In May, over 960 people from 32 countries gathered in Boston for the 2025 Target ALS Annual Meeting—including scientists from academia and industry nonprofit leaders, advocates, and those living with ALS. In his opening remarks, which follow in a written transcript below, our CEO, Dr. Manish Raisinghani, reflected on the impact of this global gathering.
Dear Friend of Target ALS,
It gives us great pride that over 960 attendees from over 32 countries that include people with ALS and their loved ones, along with representatives from over 152 pharma/biotech/VC, 143 academic institutions and 47 non-profits organizations were part of this unique gathering in Boston from May 6th to May 9th for the Target ALS 2025 Annual Meeting.
Together, these individuals represent the Target ALS ecosystem, its collective strength, and its ability to have an exponential impact to accelerate towards our vision that Everyone with ALS Lives.
It is only by working together that we will succeed in our mission. As our ecosystem continues to gain momentum, I want to share with you the uniquely holistic approach we are taking to accelerate the best ideas in ALS research from anyone, anywhere in the world.
We have three strategies:
- Research We Fund – Where we support the best ideas on ALS research from around the world while insisting that scientists with complementary expertise work collaboratively on the same idea. Broadly, the focus of these projects includes understanding the fundamental biology of the disease, translation of ideas from the lab towards the clinic, and discovery of biomarkers.
- Research We Enable – By providing scientists worldwide access to a broad suite of research tools and resources from our core facilities. These tools, ranging from simple yet critically needed reagents like antibodies to precious human biosamples and multi-omic datasets, are accessible to industry and academia with no reach-through on Intellectual Property (IP). Over 1650 projects have already used these tools, and these numbers continue to grow.
- Research We Conduct – A new area for us. The goal here is not to generate IP for the foundation or publications for our science team, but to address long-standing, intractable challenges that have faced the ALS research landscape. We have a Global Natural History Study ongoing that is creating the most diverse and comprehensive repository of biofluids and multi-omic datasets for the worldwide community.
Coming out of the 2025 Target ALS Annual Meeting, I’m more convinced than ever that we’re on the right track with these approaches.
Over three days, we saw more than 80 speakers take the stage to present progress made by Target ALS-supported projects focused on drug discovery, biomarkers, and understanding the fundamental biology of the disease. The staggering range of cutting-edge work covered areas like targeting C9orf72, TDP-43, and HERV-K to treat ALS, advancements in biomarkers like the refinement of speech-based digital phenotyping tools and the role of cryptic peptides, new frontiers in fundamental understanding of RNA biology, epigenetics, neuroinflammation, and gut microbiome, etc. This meeting showcased a collaborative approach to achieve progress underlined by a sense of urgency and purpose.
What struck me most was that many of these projects were funded within the past year. That speed, from idea to funding to real, visible progress, is emblematic of the urgency in the Target ALS approach. It is not just a slogan, it is at the core of who we are. While funding agencies can take seven to nine months to move money after project proposals are submitted, we commit to doing it in just eight weeks. That pace is intentional. We’ve designed our review process to be both rigorous and fast, because people with ALS and their families cannot afford to wait.
This isn’t a new mindset for us.

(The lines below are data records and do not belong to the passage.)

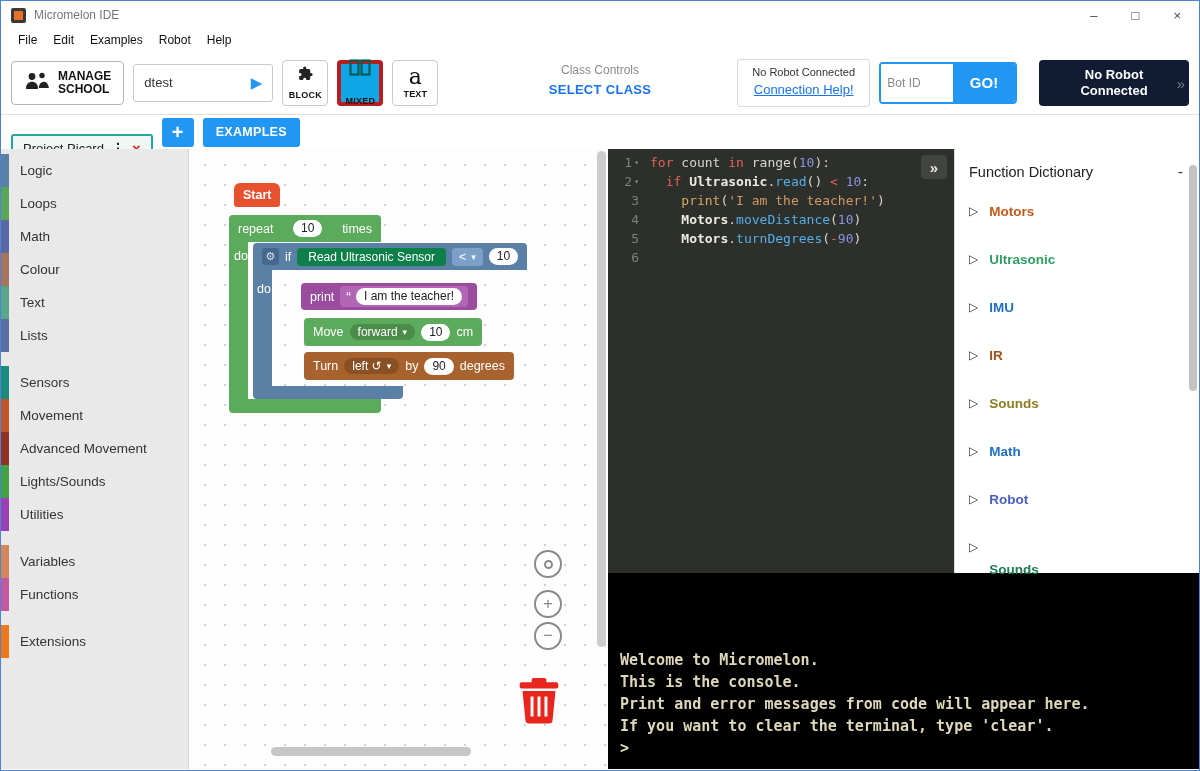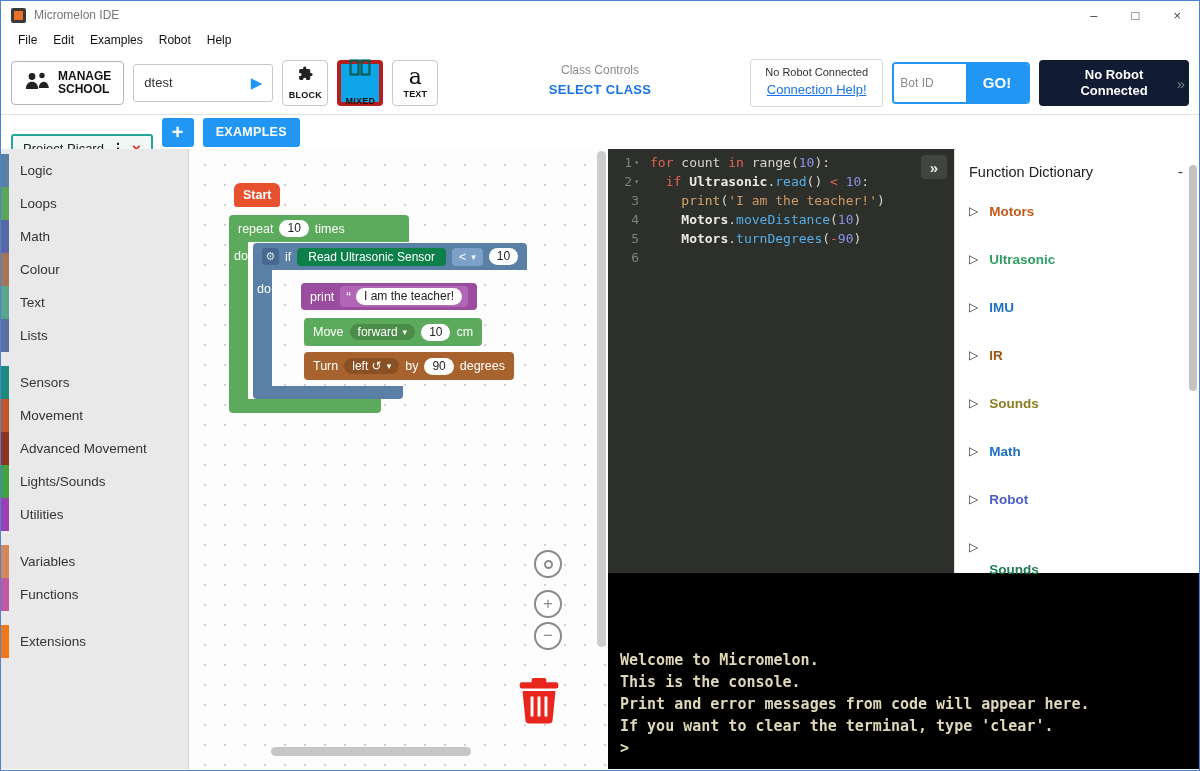--- a/index.html
+++ b/index.html
@@ -42,7 +42,7 @@
   .botgo { display:flex; align-items:stretch; border:2px solid #2196f3; border-radius:4px; overflow:hidden; height:42px;justify-content:flex-end; }
   .bot-id { width:46px; display:flex; align-items:center; justify-content:center; font-size:12px; color:#8a8a8a; background:#fff; }
   .go-btn { width:62px; display:flex; align-items:center; justify-content:center; background:#2196f3; color:#fff; font-weight:bold; font-size:15px;margin-left:26px; }
-  .robot-status { width:150px; height:46px; background:#111b33; border-radius:4px; color:#fff; display:flex; align-items:center; justify-content:center; position:relative; }
+  .robot-status { width:150px; height:46px; background:#111b33; border-radius:4px; color:#fff; display:flex; align-items:center; justify-content:center; position:relative;margin-left:13px; }
   .robot-status .lines { font-size:13px; font-weight:bold; text-align:center; line-height:16px; }
   .robot-status .collapse { position:absolute; right:4px; top:50%; transform:translateY(-50%); color:#7a7f8a; font-size:15px; }
   

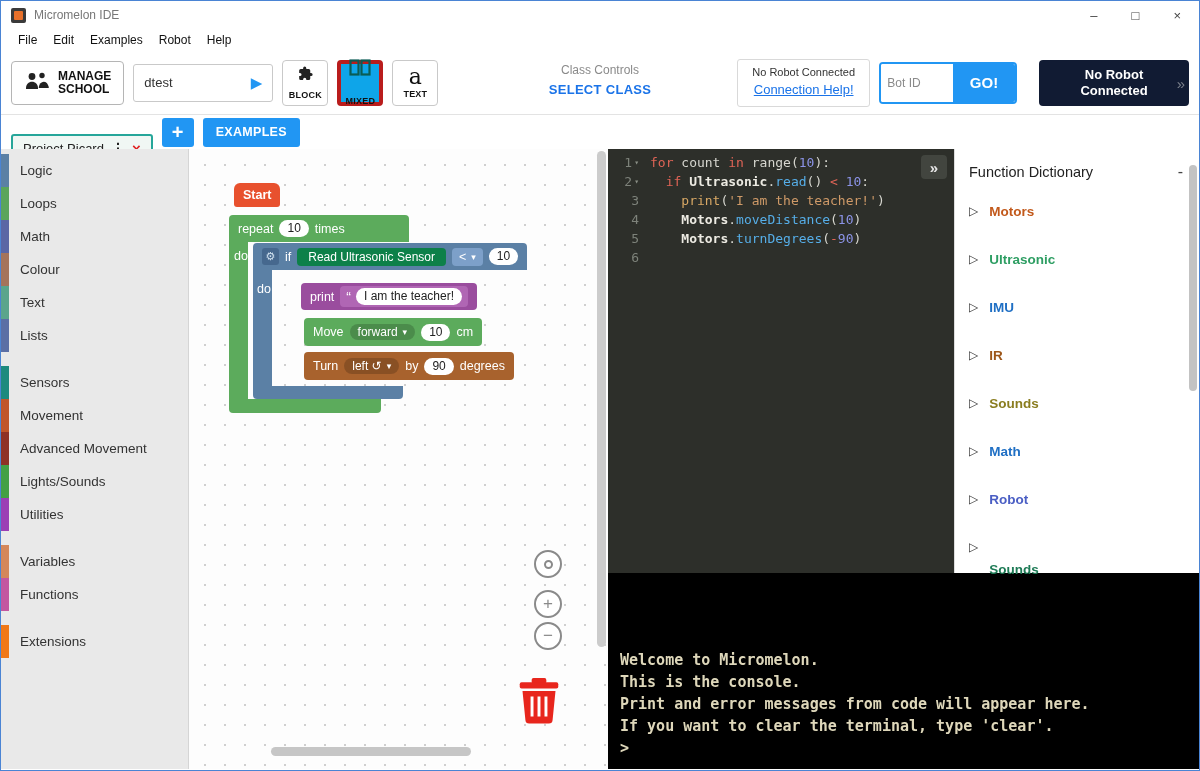--- a/index.html
+++ b/index.html
@@ -68,7 +68,7 @@
   .dropdown { background:rgba(0,0,0,.18); border-radius:10px; padding:1px 8px; display:flex; gap:5px; align-items:center; font-size:12px; }
   .caret { font-size:9px; }
   .start-blk { left:45px; top:34px; background:#e8512e; height:24px; border-radius:6px 6px 3px 3px; font-weight:bold; }
-  .repeat-header { left:40px; top:66px; background:#5cab5c; width:180px; border-radius:4px 4px 0 0; }
+  .repeat-header { left:40px; top:66px; background:#5cab5c; width:152px; border-radius:4px 4px 0 0;justify-content:space-between; }
   .repeat-spine { position:absolute; left:40px; top:92px; width:19px; height:159px; background:#5cab5c; color:#fff; font-size:12.5px; }
   .repeat-spine .do-label { position:absolute; left:5px; top:8px; }
   .repeat-bottom { position:absolute; left:40px; top:250px; width:152px; height:14px; background:#5cab5c; border-radius:0 0 4px 4px; }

Even in the early days when Target ALS was first formed, our approach was driven by urgency. We wanted to move quickly but deliberately, funding the best ideas on ALS without becoming the bottleneck. Our grant review process gives reviewers six weeks to evaluate proposals, space for structured discussion, and even a window to revisit and revise their opinions. That intellectual freedom is rare, and many of our reviewers have said how much they value it.
The meeting is always a powerful reminder of why this matters. From the early-stage clinician talks on precision medicine and T cell responses, to the Springboard Fellows presenting on transposable elements and metabolic dysfunction, to the closing sessions on neuroinflammation and TDP-43 drug discovery—every moment underscored the need to keep pushing forward. The energy in the room was palpable. These scientists aren’t just presenting ideas; they’re building the future of ALS research. And our mission is to make sure they have the support they need to move fast and think big.
In these challenging times for scientific research, we must continue to take educated risks, move nimbly, and always remain focused on our mission to break down barriers to find effective treatments for ALS. At Target ALS, we’re not just funding science—we have built the roadmap to holistically support the best ideas to accelerate towards breakthroughs. That’s what this meeting reflected. That’s what we’ll continue to do.
I want to thank our board of directors and members of the IRC, who are a source of wisdom for us, and I want to acknowledge the relentless dedication of my colleagues on the Target ALS team. It is a privilege to work with them. I would also like to extend my gratitude to people with ALS, their caregivers and families, as well as the scientists who are championing the research, which we believe is the highest form of care.